Provided material:

- Opening Delimiter -

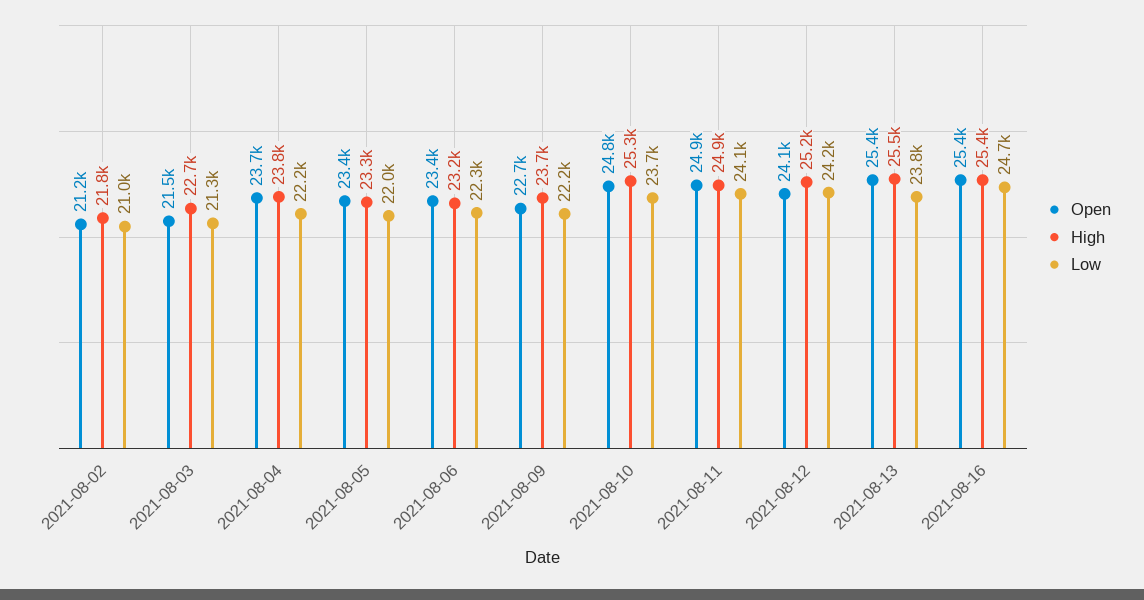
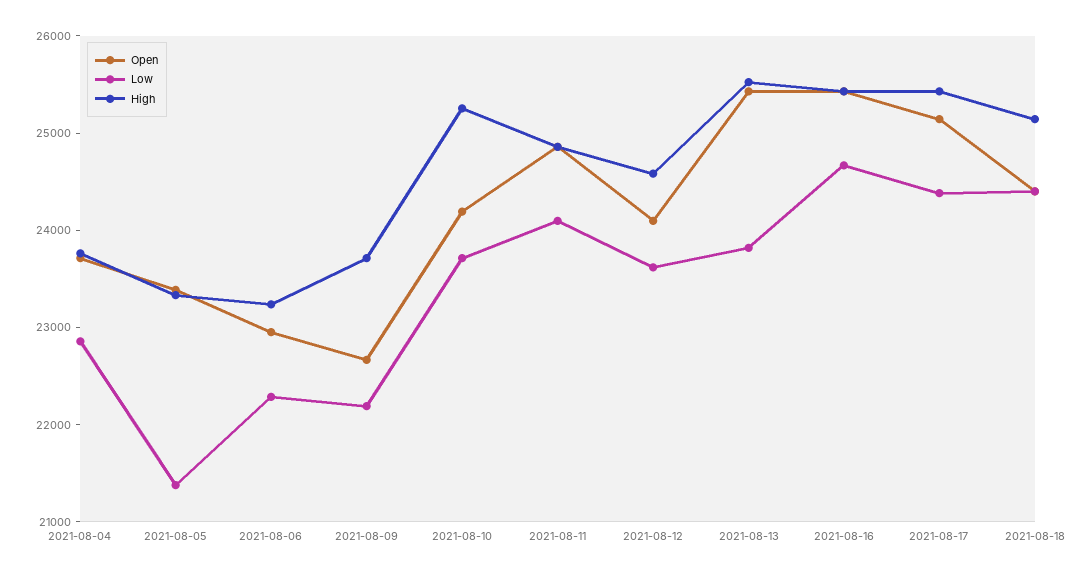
Open, 2021-08-02: 21200 -> none
High, 2021-08-02: 21800 -> none
Low, 2021-08-02: 21000 -> none
Open, 2021-08-03: 21500 -> none
High, 2021-08-03: 22700 -> none
Low, 2021-08-03: 21300 -> none
Low, 2021-08-04: 22200 -> 22800
Low, 2021-08-05: 22000 -> 21400
Open, 2021-08-06: 23400 -> 23000
Open, 2021-08-10: 24800 -> 24200
High, 2021-08-12: 25200 -> 24600
Low, 2021-08-12: 24200 -> 23600
Open, 2021-08-17: none -> 25200
Low, 2021-08-17: none -> 24400
High, 2021-08-17: none -> 25400
Open, 2021-08-18: none -> 24400
Low, 2021-08-18: none -> 24400
High, 2021-08-18: none -> 25200

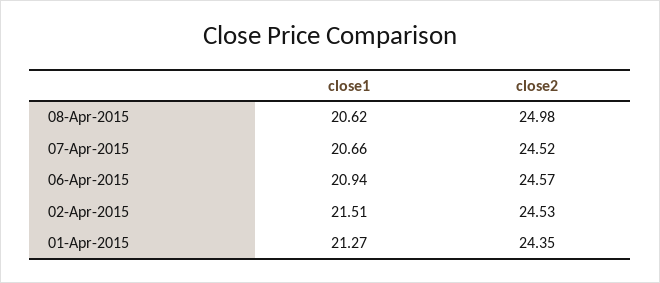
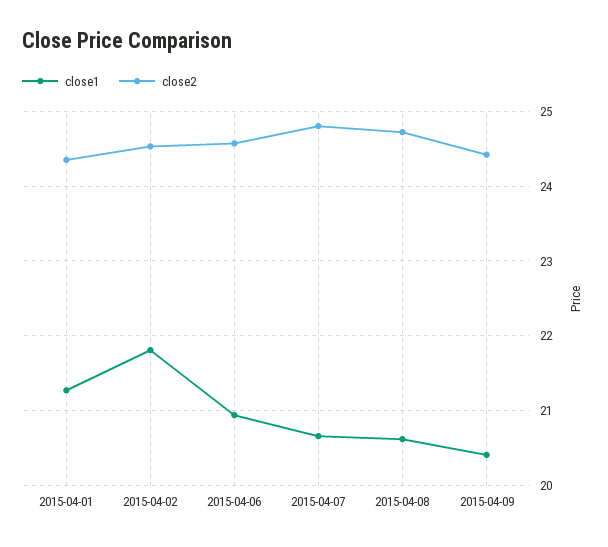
close2, 08-Apr-2015: 24.98 -> 24.7
close2, 07-Apr-2015: 24.52 -> 24.8
close1, 02-Apr-2015: 21.51 -> 21.8
close1, 2015-04-09: none -> 20.4
close2, 2015-04-09: none -> 24.4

- Closing Delimiter -

Required work:
Transcribe exactly the lines from the one with "High, 2021-08-03: 22700 -> none" to the last line of the records, both included, so that no picture appears in the copy.

Solution to this exercise:
High, 2021-08-03: 22700 -> none
Low, 2021-08-03: 21300 -> none
Low, 2021-08-04: 22200 -> 22800
Low, 2021-08-05: 22000 -> 21400
Open, 2021-08-06: 23400 -> 23000
Open, 2021-08-10: 24800 -> 24200
High, 2021-08-12: 25200 -> 24600
Low, 2021-08-12: 24200 -> 23600
Open, 2021-08-17: none -> 25200
Low, 2021-08-17: none -> 24400
High, 2021-08-17: none -> 25400
Open, 2021-08-18: none -> 24400
Low, 2021-08-18: none -> 24400
High, 2021-08-18: none -> 25200

close2, 08-Apr-2015: 24.98 -> 24.7
close2, 07-Apr-2015: 24.52 -> 24.8
close1, 02-Apr-2015: 21.51 -> 21.8
close1, 2015-04-09: none -> 20.4
close2, 2015-04-09: none -> 24.4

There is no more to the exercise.